Community outreach in a crisis

During lockdown, the message for construction was to carry on working. Government policy was poorly communicated, resulting in widespread misunderstanding and even hostility. With large numbers of people suddenly at home all day, projects in urban settings soon faced tricky communications challenges.

One such firm was developer JTRE London. Its Triptych Bankside project, on the South Bank of the Thames is a mixed-use scheme comprising three towers of 9, 14 and 18 storeys, about one-third complete.

“Over the last two-three months, a lot of people have been working from home and we’ve had a gallery of people watching,” says JTRE construction director Paul Walker.
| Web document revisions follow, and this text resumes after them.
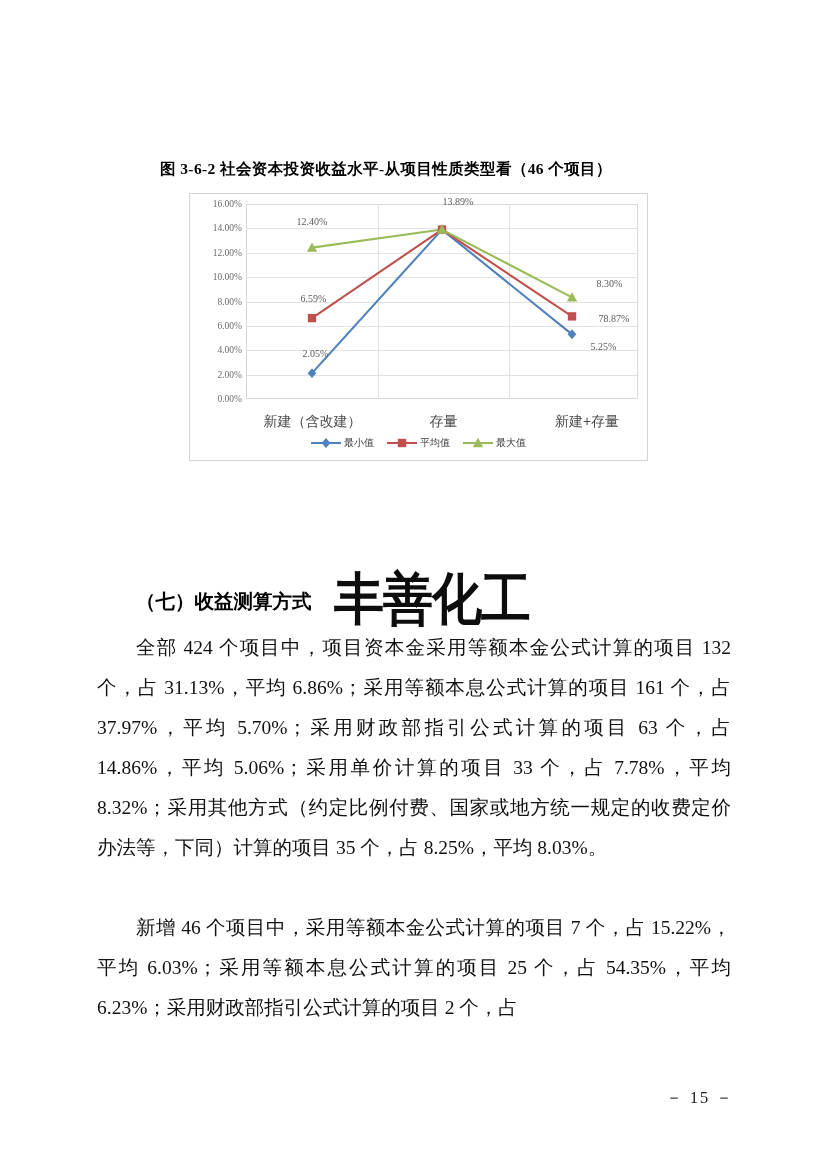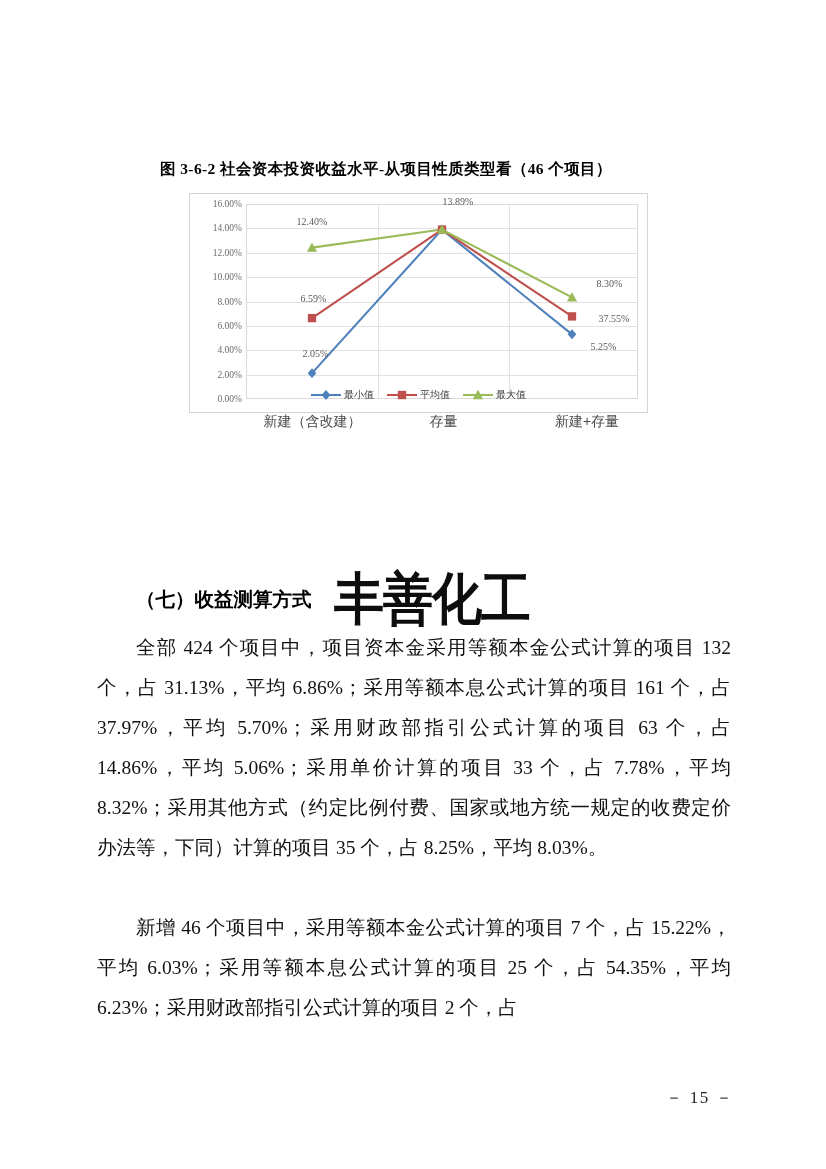"16.00%" .chart-box { height: 220px -> 268px }
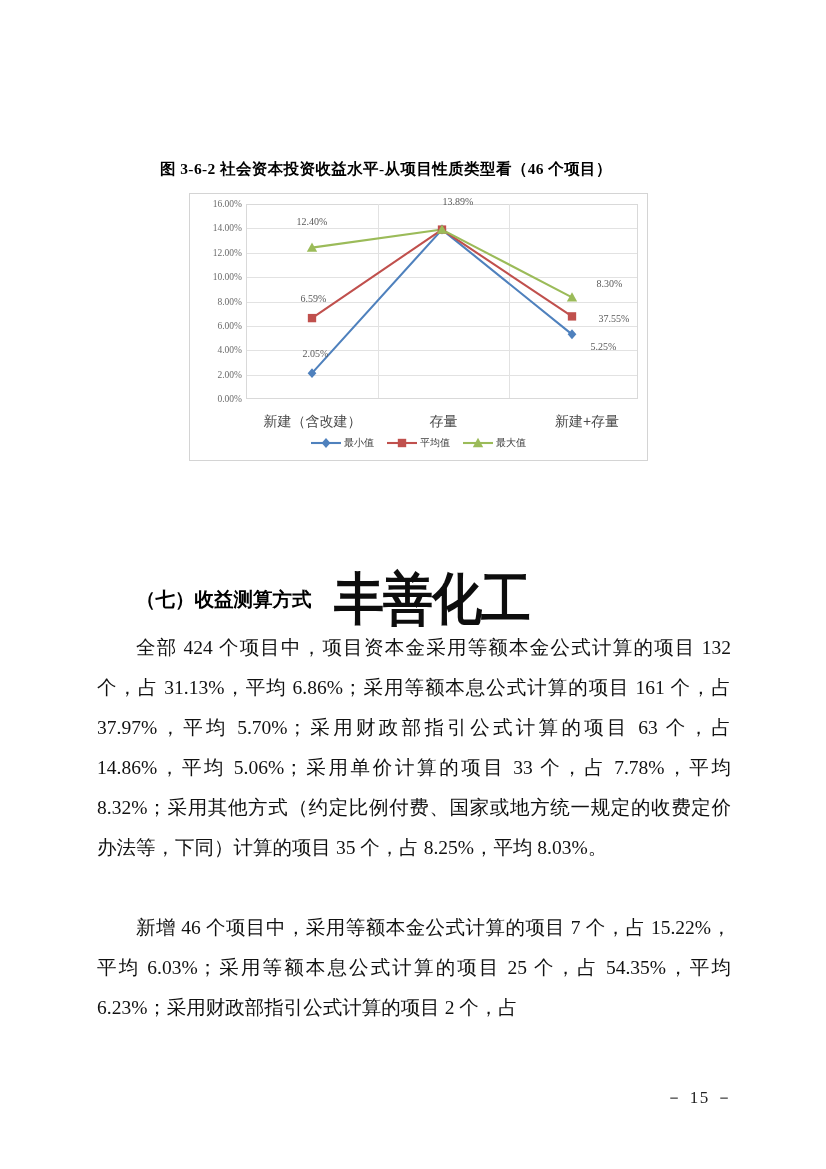"37.55%" div.dlabel { text: 37.55% -> 78.87% }
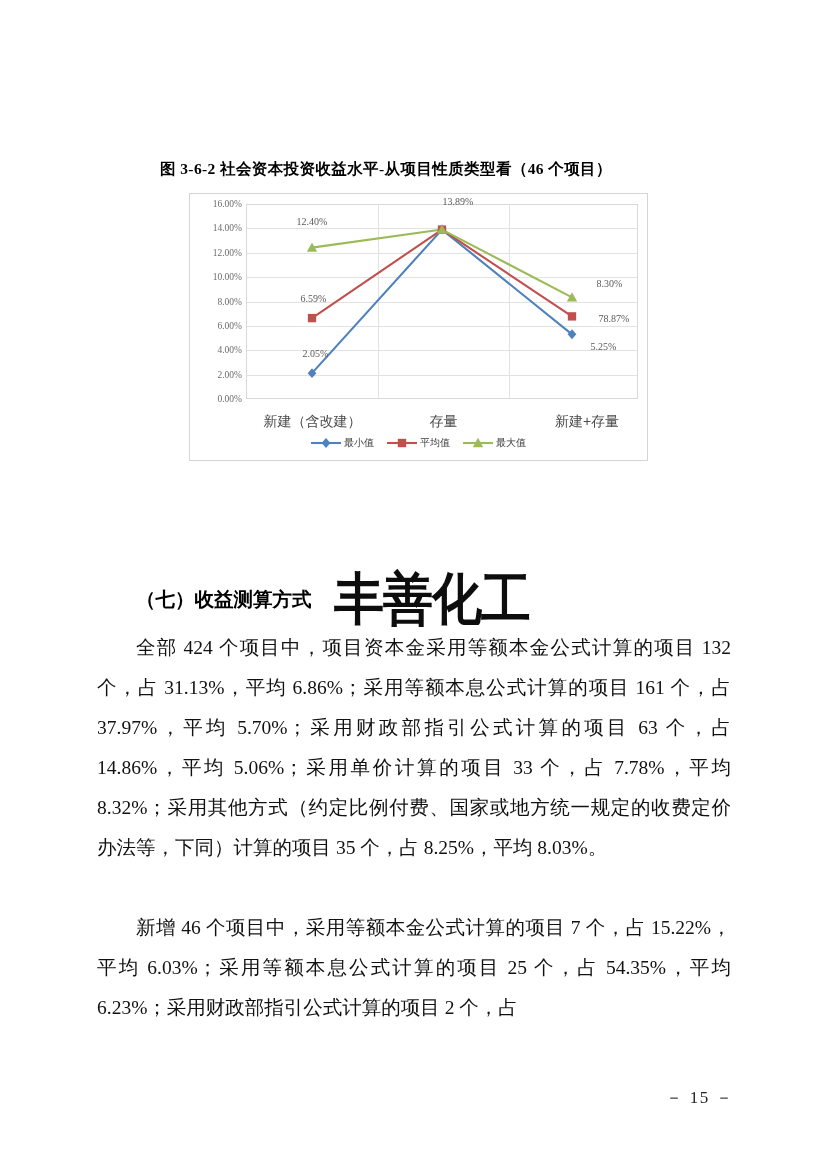"（七）收益测算方式" .section-heading { font-family: Liberation Mono, monospace -> Liberation Sans, sans-serif }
With the option to hold face-to-face meetings scuppered, it proved handy that agency TwoBlue Communications, prior to lockdown, had rolled out a community relations app called SitePodium at the project.

Launched in the Netherlands in 2013, SitePodium currently serves around 350 active projects. Residents download the app to their smartphone and select the project they want to follow.

The app allows two-way communication. The project is able to issue alerts around key activities, while residents can raise questions or report issues, uploading pictures to support queries. Requests can be managed by multiple administrators on the project side.

“The content that we’re putting up there will often be about giving notice of some noise happening, or weekend work, or a crane that’s going to block a road,” says TwoBlue director Paul Browne. “But we’re trying to bring the scheme to life.”

He adds: “We’re not trying to hide behind technology, I think we can use technology to facilitate better engagement.”

Work was initially halted in lockdown, and Walker says SitePodium helped to explain “why there were workmen still on site, because it’s impossible to shut down a large site immediately”. As work resumed under CLC guidelines, “there were a lot of residents with spare time on their hands”. Communications via the app soared in April and May, though interaction has now settled “as people gradually go back to work”, he adds.